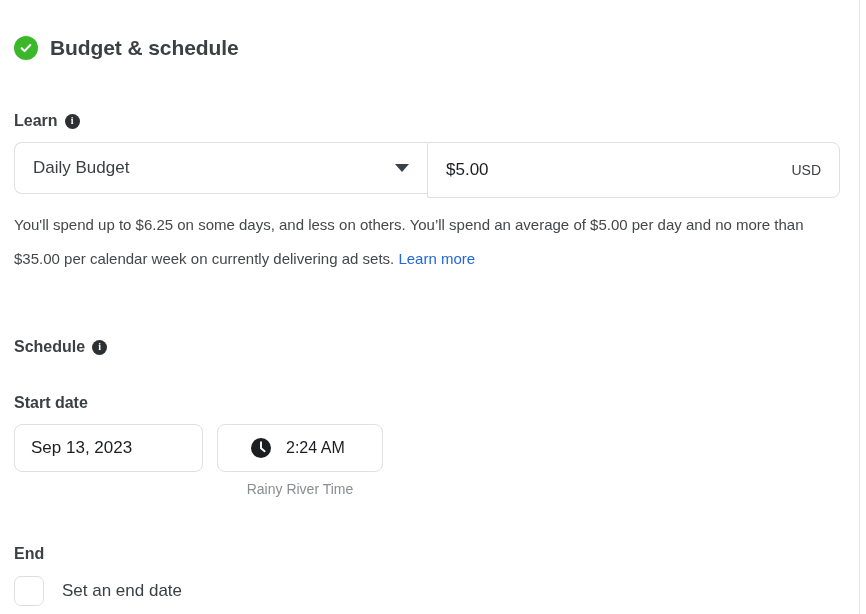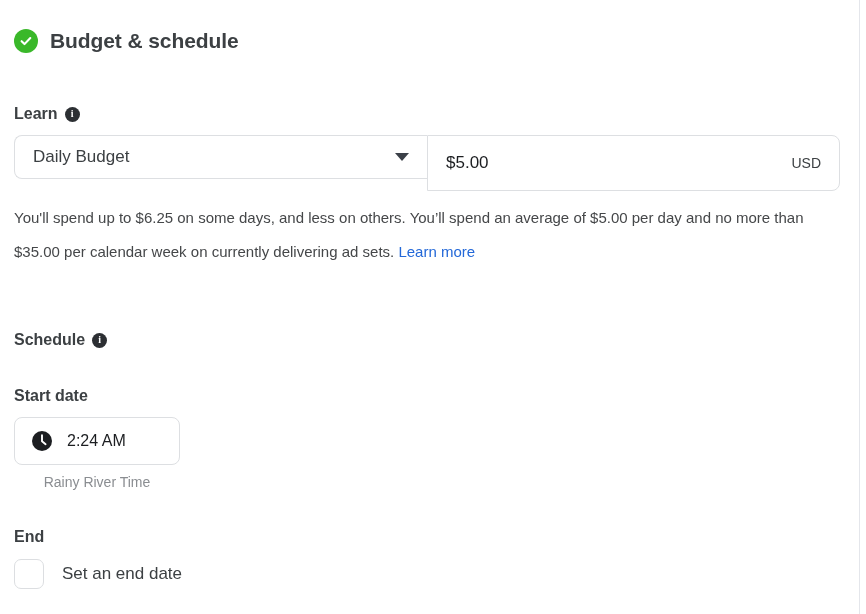"Budget & schedule" .content { top: 9px -> 16px }
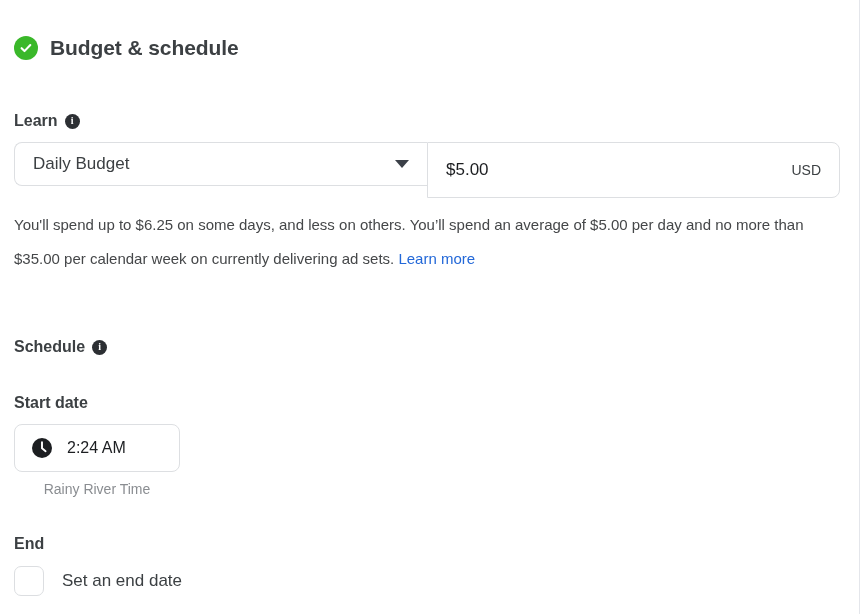"Daily Budget" .select-box { height: 44px -> 52px }
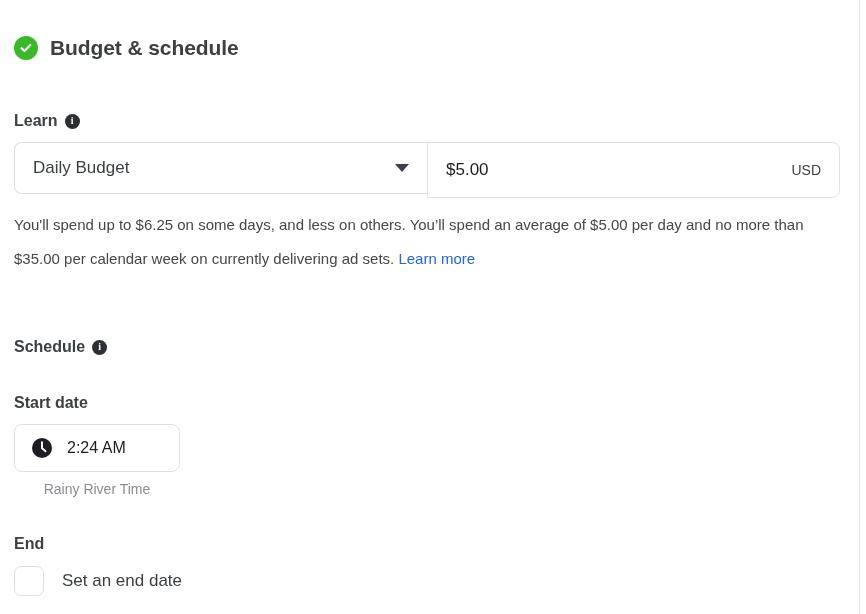"Sep 13, 2023" div.date-box { html: none -> <div> <span>Sep 13, 2023</span> </div> }
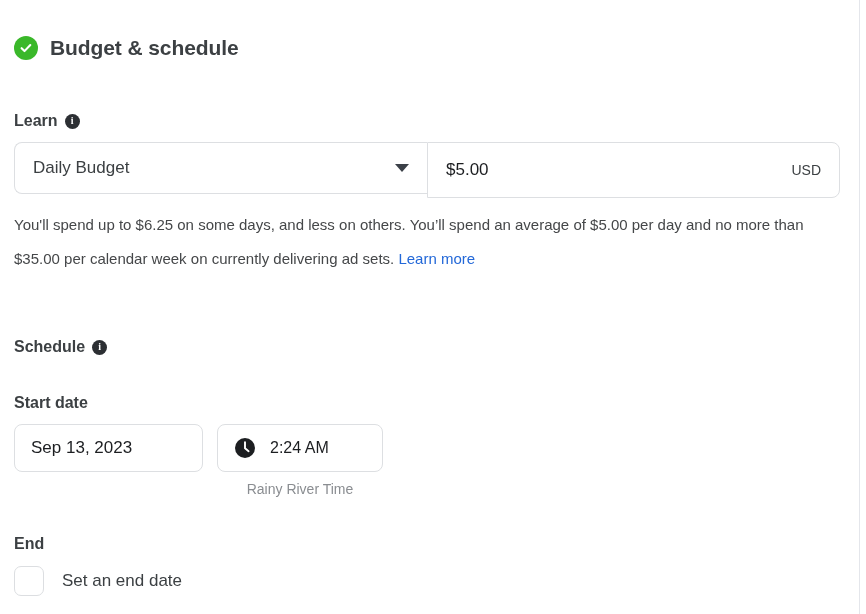"2:24 AM" .time-box { padding: 0 16px -> 0 32px }
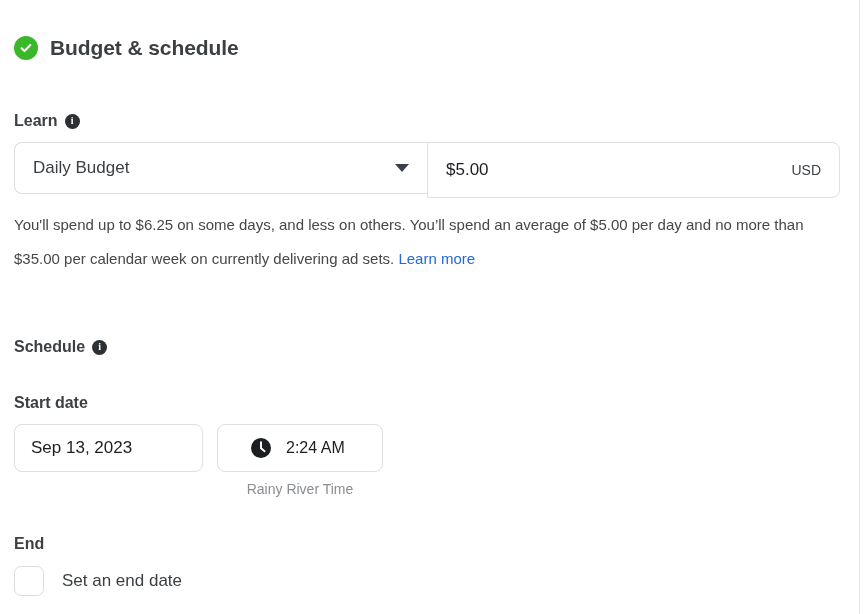"End" .end-label { margin-top: 38px -> 48px }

++++++++

Your goal:
Please reproduce nothing but the lines from the one containing "html: none ->" through the closing line of the listing, retyped word for word, pictures excluded.

Exercise output:
"Sep 13, 2023" div.date-box { html: none -> <div> <span>Sep 13, 2023</span> </div> }
"2:24 AM" .time-box { padding: 0 16px -> 0 32px }
"End" .end-label { margin-top: 38px -> 48px }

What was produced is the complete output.